Estudava os pronomes e cada vez menos entendia sobre eles. Tão impessoais quanto seu ego. Tão alhures ao seu humor eram os pronomes. E que nomes! 
Meu, eu, minha, comigo, tudo e todas, cada, qual e quantos. Estudava e ardia em subterfúgios de esquecer os que não lhe faziam referência. Era um nome em tantos outros a decifrar prós e contras da gramática. 
E quando havia de escrever criava lacunas nas frases dos outros. Eram as suas verbalizações que importavam, as suas nominalizações que estavam corretas no português bem escrito. Nunca em seu discurso houve um pronome pessoal que não fosse em primeira pessoa. 

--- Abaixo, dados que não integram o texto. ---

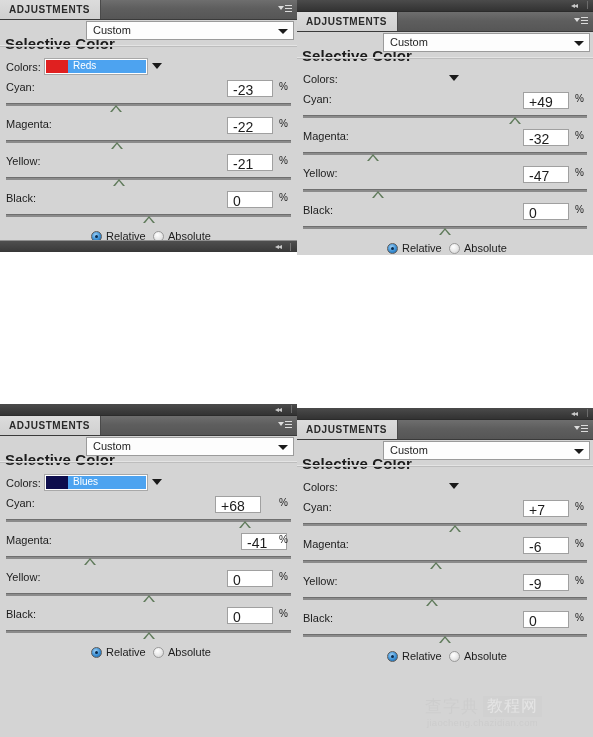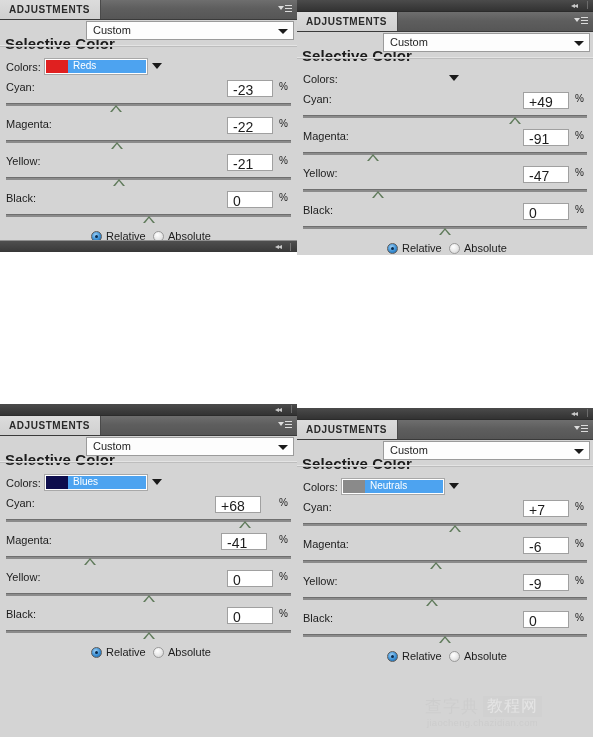--- a/index.html
+++ b/index.html
@@ -506,7 +506,7 @@
       <div class="srow" style="top:129px;">
         <span class="name">Magenta:</span>
         <div class="numbox" style="left:226px;">
-          <span>-91</span>
+          <span>-32</span>
         </div>
         <span class="pct" style="left:278px;">%</span>
         <div class="track" style="width:284px;"></div>

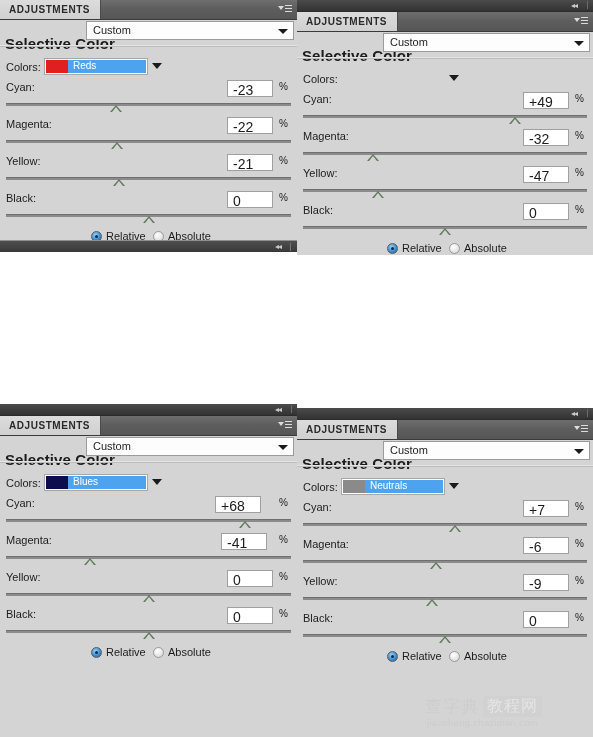--- a/index.html
+++ b/index.html
@@ -647,11 +647,6 @@
       <div class="divider" style="top:57px;"></div>
       <div class="colors-row" style="top:70px;">
         <span class="colors-label">Colors:</span>
-        <div class="colors-select">
-          <span class="hl"></span>
-          <span class="swatch" style="background:#8a8a8a;"></span>
-          <span class="cname">Neutrals</span>
-        </div>
         <span class="colors-caret"></span>
       </div>
       <div class="srow" style="top:92px;">

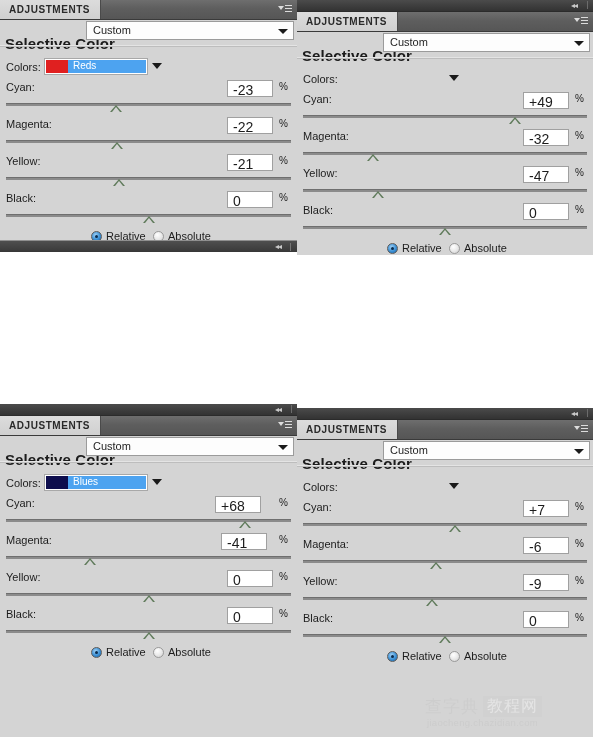--- a/index.html
+++ b/index.html
@@ -585,7 +585,7 @@
       </div>
       <div class="srow" style="top:129px;">
         <span class="name">Magenta:</span>
-        <div class="numbox" style="left:221px;text-decoration:underline;">
+        <div class="numbox" style="left:241px;text-decoration:underline;">
           <span>-41</span>
         </div>
         <span class="pct" style="left:279px;">%</span>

Era ele (no seu eu) que proclamava dizeres e prazeres de possessividade literal. Se pudesse escreveria laudas e laudas a comentar sua importância pronominal. E sentia que dia a dia seu Eu lírico encontrava morada nos textos que escrevia e ninguém lia. Era auto suficiente, era único. 
Não ousava transcrever textos e nem sequer frases que não fossem suas. E era tal qual um pronome; pessoal, possessivo, interrogativo, relativamente demonstrativo e vez por outra indefinido. Mas acima de tudo possessivo. Nunca plural, sempre singular. Singularmente era ele, só.
Um pronome, um pro nome, um.
Até o dia que uma de nome pró-blema entrou de mansinho em sua história; e a cada frase proferida eram pros nomes um dilema: eu sou eu; e ela é ela...
De cada frase esquecida ele tornou-se dela!